Give back an exact copy of the listing that follows, without the pictures.

━━━━━ PROVIDED DATA ━━━━━

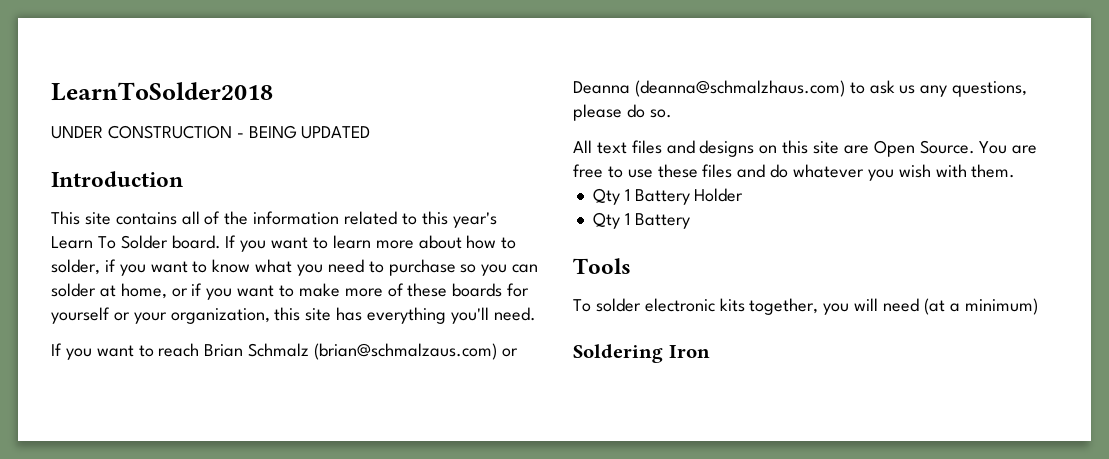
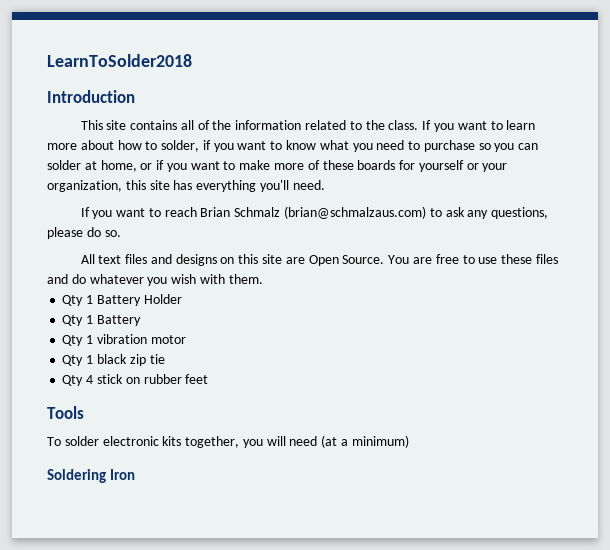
- UNDER CONSTRUCTION - BEING UPDATED
- This site contains all of the information related to this year's Learn To Solder board.
+ This site contains all of the information related to the class.
- If you want to reach Brian Schmalz (brian@schmalzaus.com) or Deanna (deanna@schmalzhaus.com) to ask us any questions, please do so.
+ If you want to reach Brian Schmalz (brian@schmalzaus.com) to ask any questions, please do so.
+ Qty 1 vibration motor
+ Qty 1 black zip tie
+ Qty 4 stick on rubber feet

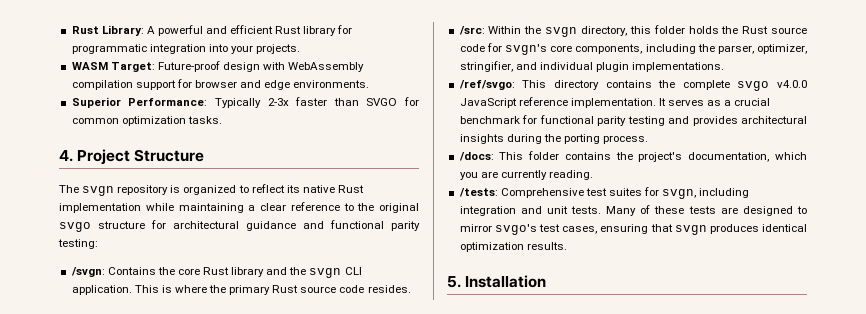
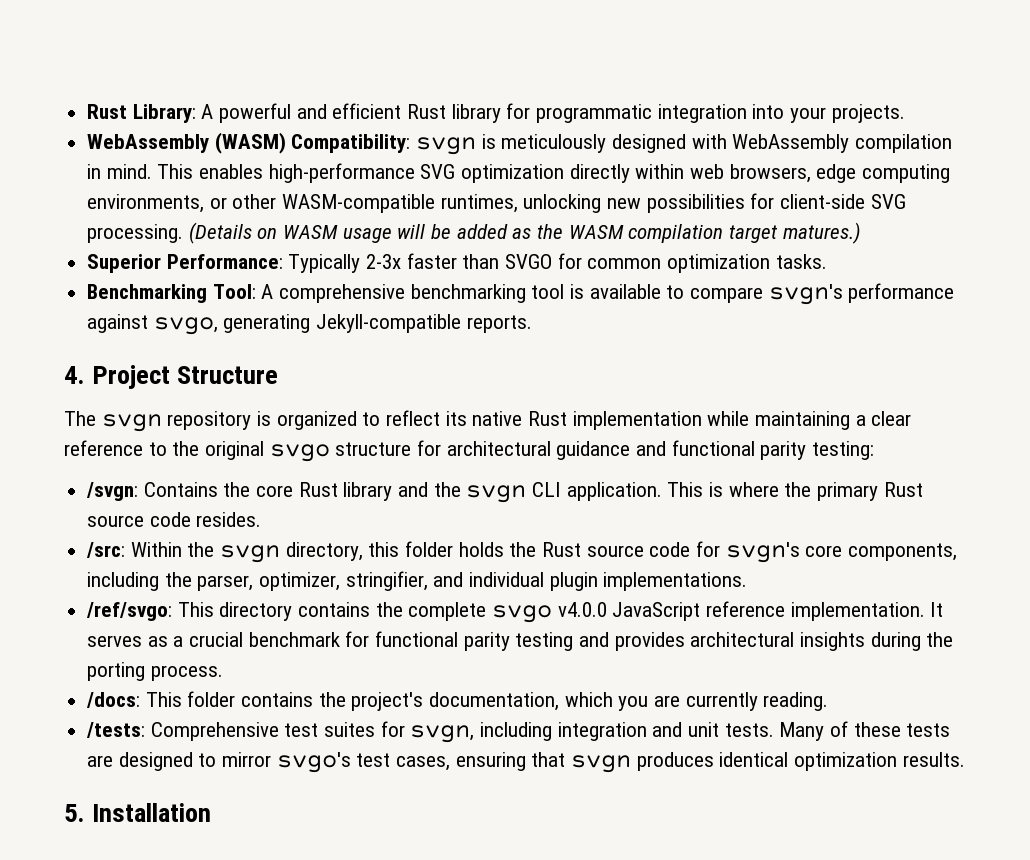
- WASM Target: Future-proof design with WebAssembly compilation support for browser and edge environments.
+ WebAssembly (WASM) Compatibility: svgn is meticulously designed with WebAssembly compilation in mind. This enables high-performance SVG optimization directly within web browsers, edge computing environments, or other WASM-compatible runtimes, unlocking new possibilities for client-side SVG processing. (Details on WASM usage will be added as the WASM compilation target matures.)
+ Benchmarking Tool: A comprehensive benchmarking tool is available to compare svgn's performance against svgo, generating Jekyll-compatible reports.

━━━━━

_OUTPUT:_
- UNDER CONSTRUCTION - BEING UPDATED
- This site contains all of the information related to this year's Learn To Solder board.
+ This site contains all of the information related to the class.
- If you want to reach Brian Schmalz (brian@schmalzaus.com) or Deanna (deanna@schmalzhaus.com) to ask us any questions, please do so.
+ If you want to reach Brian Schmalz (brian@schmalzaus.com) to ask any questions, please do so.
+ Qty 1 vibration motor
+ Qty 1 black zip tie
+ Qty 4 stick on rubber feet

- WASM Target: Future-proof design with WebAssembly compilation support for browser and edge environments.
+ WebAssembly (WASM) Compatibility: svgn is meticulously designed with WebAssembly compilation in mind. This enables high-performance SVG optimization directly within web browsers, edge computing environments, or other WASM-compatible runtimes, unlocking new possibilities for client-side SVG processing. (Details on WASM usage will be added as the WASM compilation target matures.)
+ Benchmarking Tool: A comprehensive benchmarking tool is available to compare svgn's performance against svgo, generating Jekyll-compatible reports.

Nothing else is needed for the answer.